▸ Task requirements
Each line of the data below between the one containing "- 5. at each" and the one containing "- The status", both included, is to be repeated exactly. Please omit pictures.

▸ Saved data entries
* * * * * * *

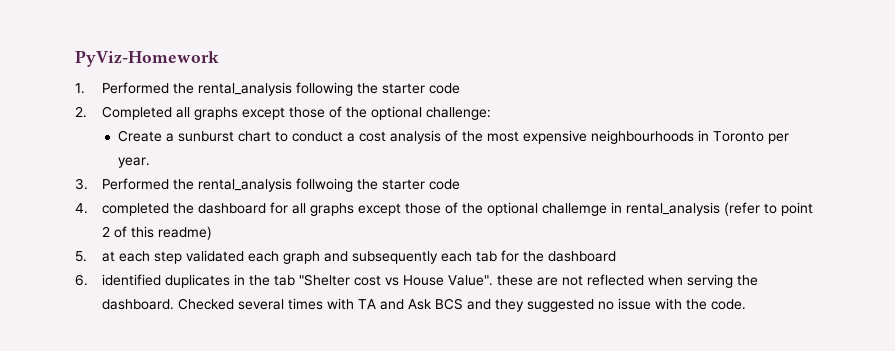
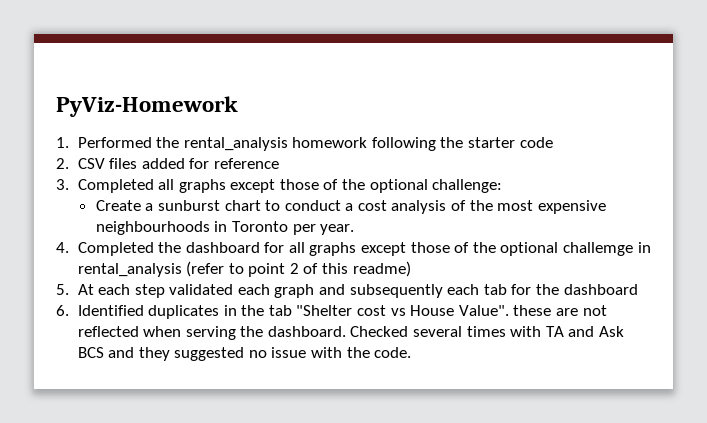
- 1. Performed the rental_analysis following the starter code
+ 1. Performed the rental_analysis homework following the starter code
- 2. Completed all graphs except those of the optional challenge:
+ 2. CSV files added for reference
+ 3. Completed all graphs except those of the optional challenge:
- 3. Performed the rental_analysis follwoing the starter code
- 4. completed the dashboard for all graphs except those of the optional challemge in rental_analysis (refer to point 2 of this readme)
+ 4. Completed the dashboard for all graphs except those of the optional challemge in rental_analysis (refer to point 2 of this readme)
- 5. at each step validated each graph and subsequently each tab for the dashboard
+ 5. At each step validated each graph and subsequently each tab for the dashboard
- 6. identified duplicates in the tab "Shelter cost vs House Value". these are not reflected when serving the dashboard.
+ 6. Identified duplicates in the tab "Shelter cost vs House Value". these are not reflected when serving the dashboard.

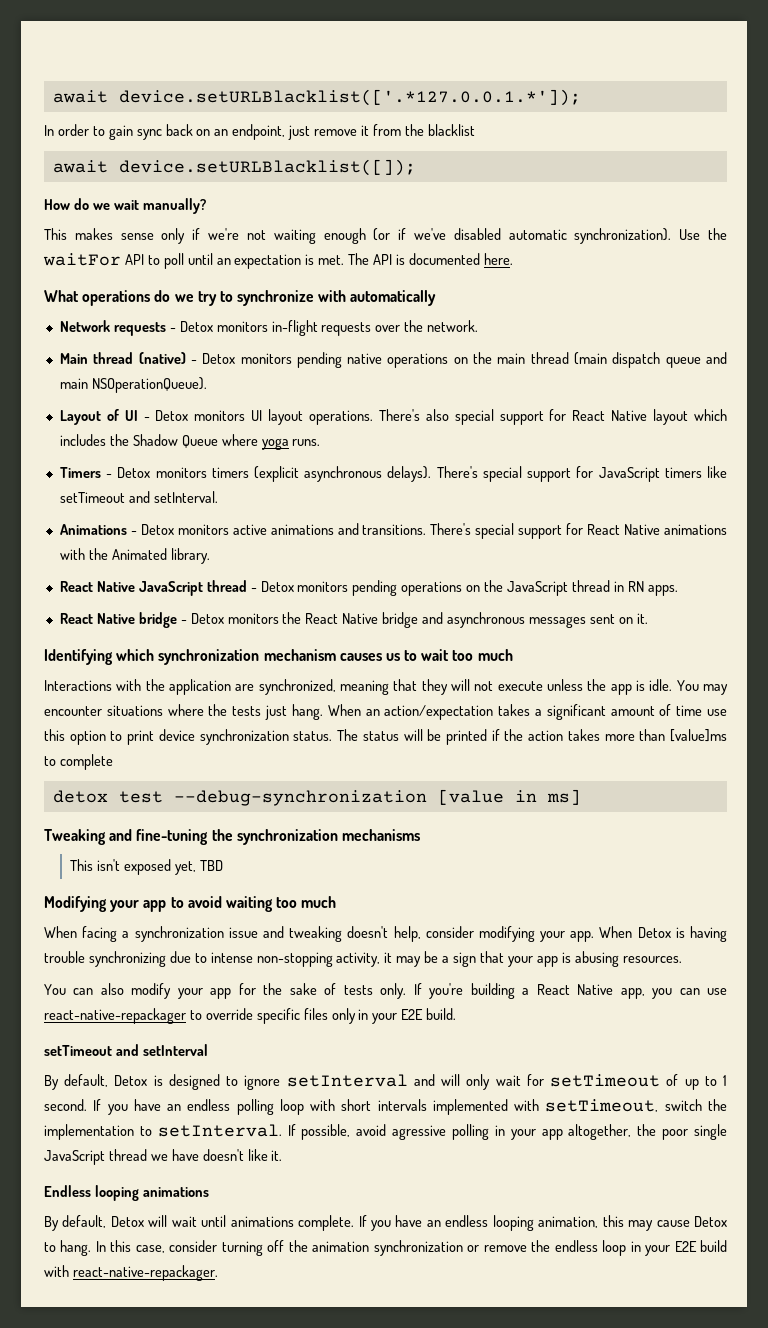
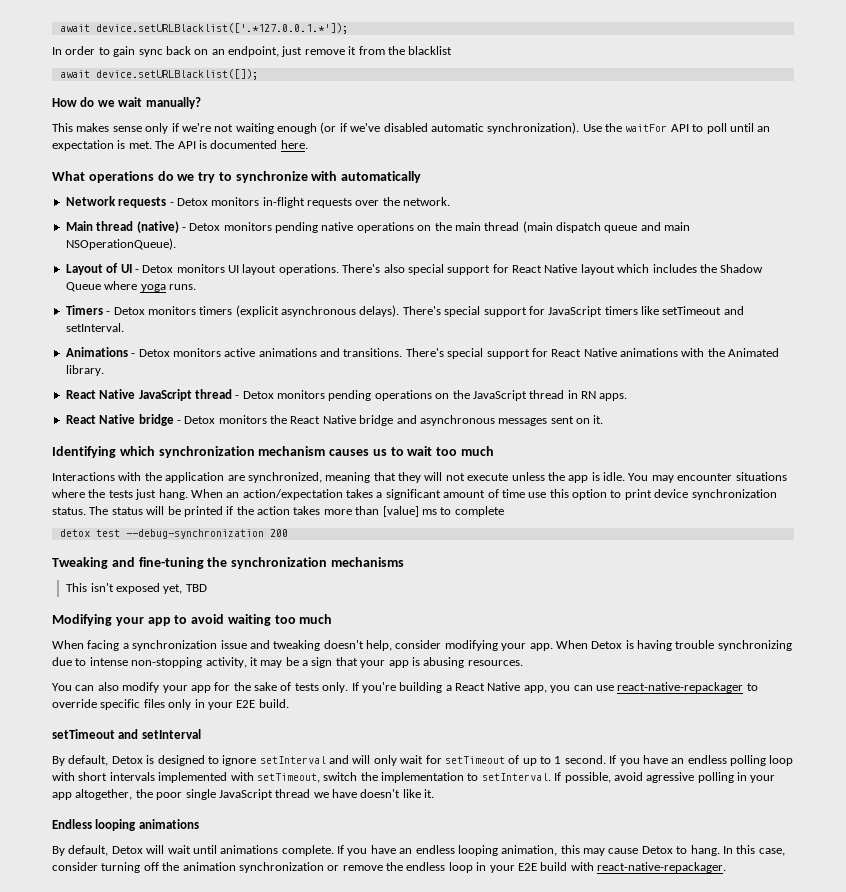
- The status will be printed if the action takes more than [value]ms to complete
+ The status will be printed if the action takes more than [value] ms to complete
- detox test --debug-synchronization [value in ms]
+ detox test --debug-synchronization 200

* * * * * * *

▸ Answer to this exercise
- 5. at each step validated each graph and subsequently each tab for the dashboard
+ 5. At each step validated each graph and subsequently each tab for the dashboard
- 6. identified duplicates in the tab "Shelter cost vs House Value". these are not reflected when serving the dashboard.
+ 6. Identified duplicates in the tab "Shelter cost vs House Value". these are not reflected when serving the dashboard.

- The status will be printed if the action takes more than [value]ms to complete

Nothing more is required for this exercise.